§ Directions: Read the records below and report each line in which "shipping" occurs.

§ Provided records:
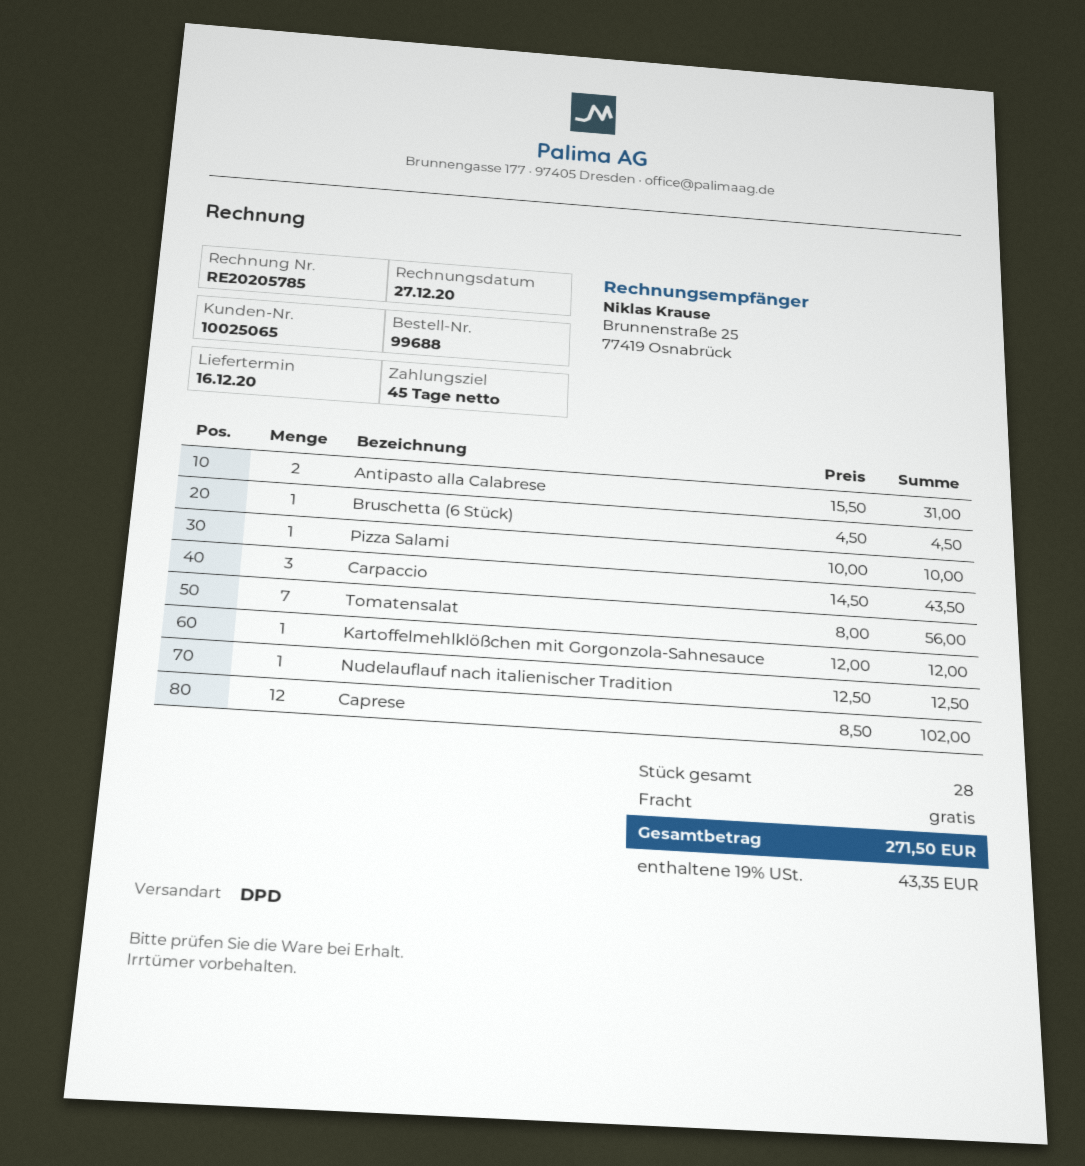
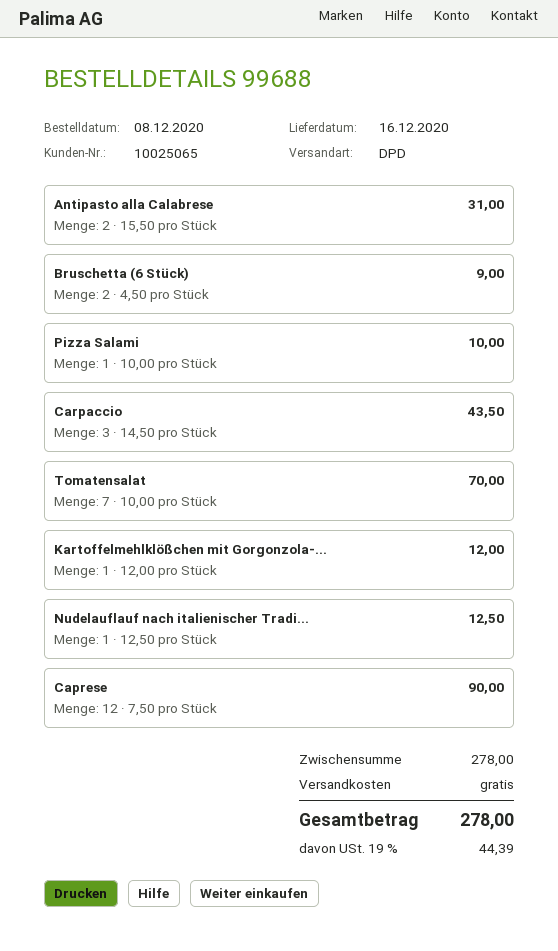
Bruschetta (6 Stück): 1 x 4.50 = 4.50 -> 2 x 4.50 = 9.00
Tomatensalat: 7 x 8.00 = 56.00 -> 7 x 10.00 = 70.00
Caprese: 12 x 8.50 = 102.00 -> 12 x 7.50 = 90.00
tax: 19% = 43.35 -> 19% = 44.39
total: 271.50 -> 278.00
---
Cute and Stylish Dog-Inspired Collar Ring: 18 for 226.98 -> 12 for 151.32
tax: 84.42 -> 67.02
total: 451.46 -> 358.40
--
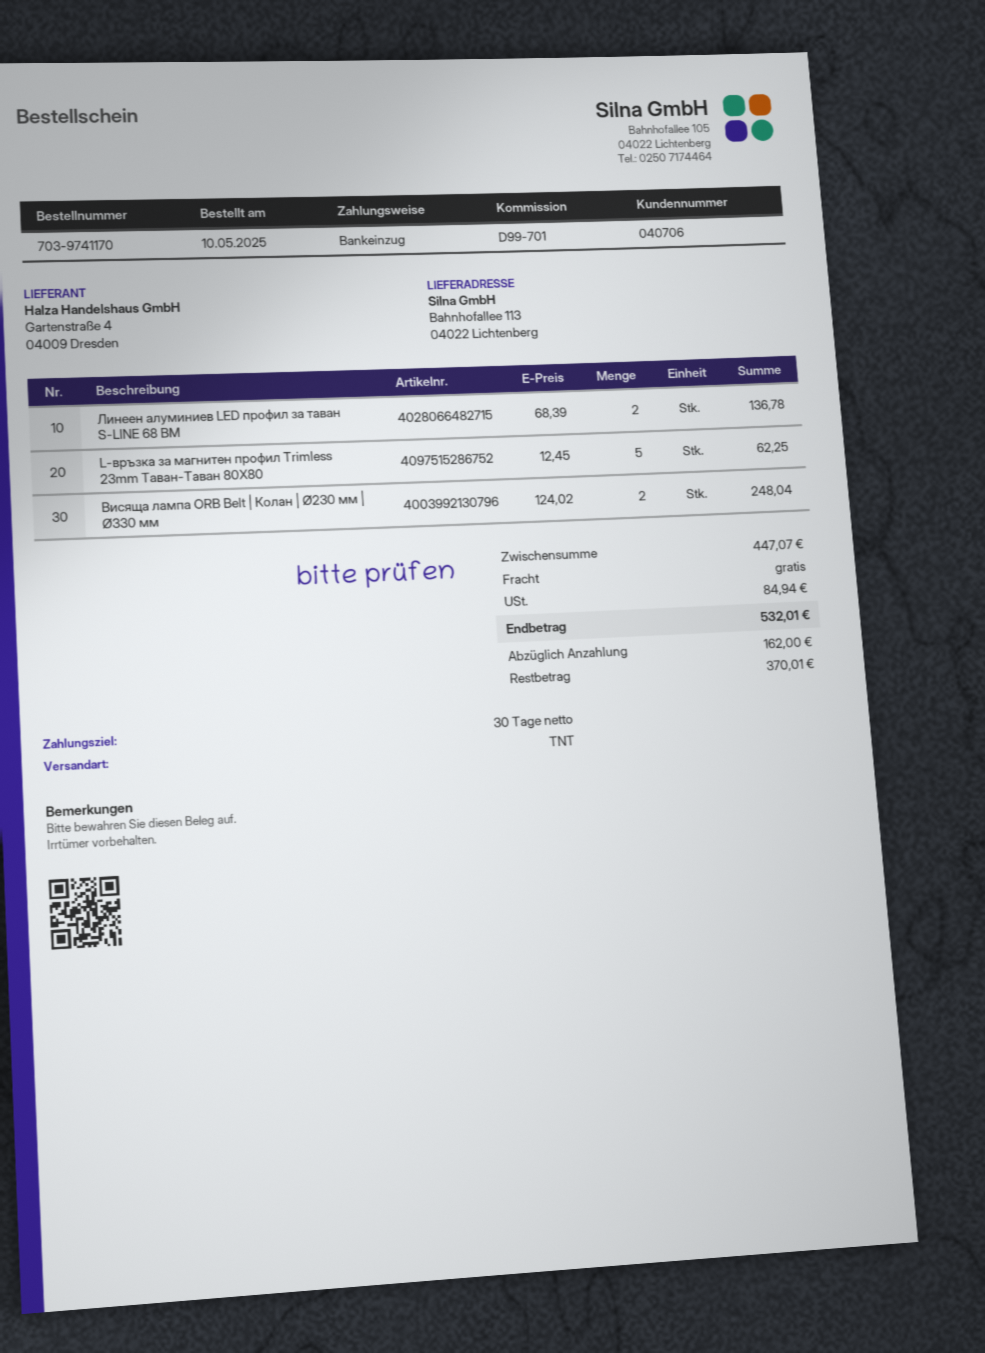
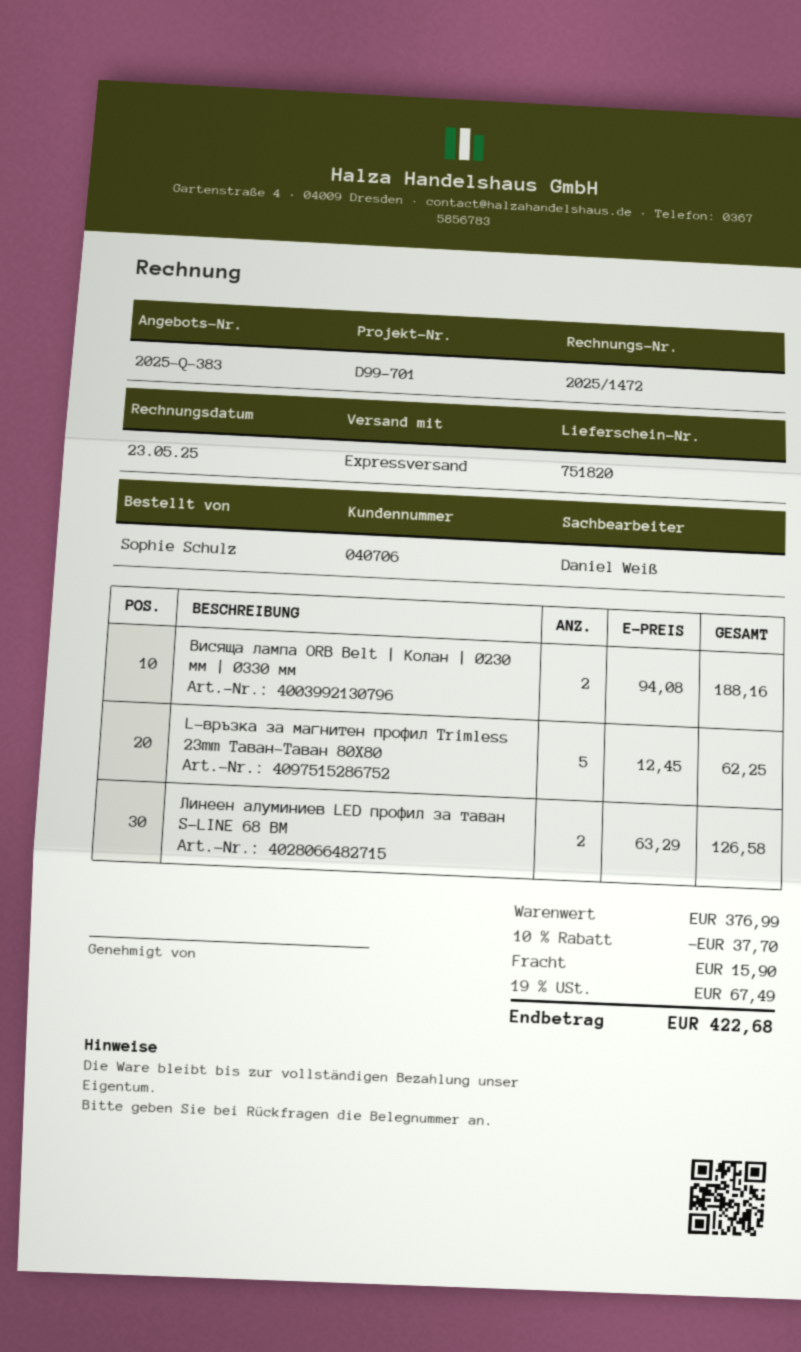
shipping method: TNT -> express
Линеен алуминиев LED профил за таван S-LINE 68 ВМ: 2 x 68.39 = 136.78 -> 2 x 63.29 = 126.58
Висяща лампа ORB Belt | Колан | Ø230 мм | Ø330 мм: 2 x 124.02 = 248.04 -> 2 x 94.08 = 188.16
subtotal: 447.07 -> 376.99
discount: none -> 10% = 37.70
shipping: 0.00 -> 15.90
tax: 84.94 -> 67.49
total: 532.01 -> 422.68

§ Answer area:
shipping method: TNT -> express
shipping: 0.00 -> 15.90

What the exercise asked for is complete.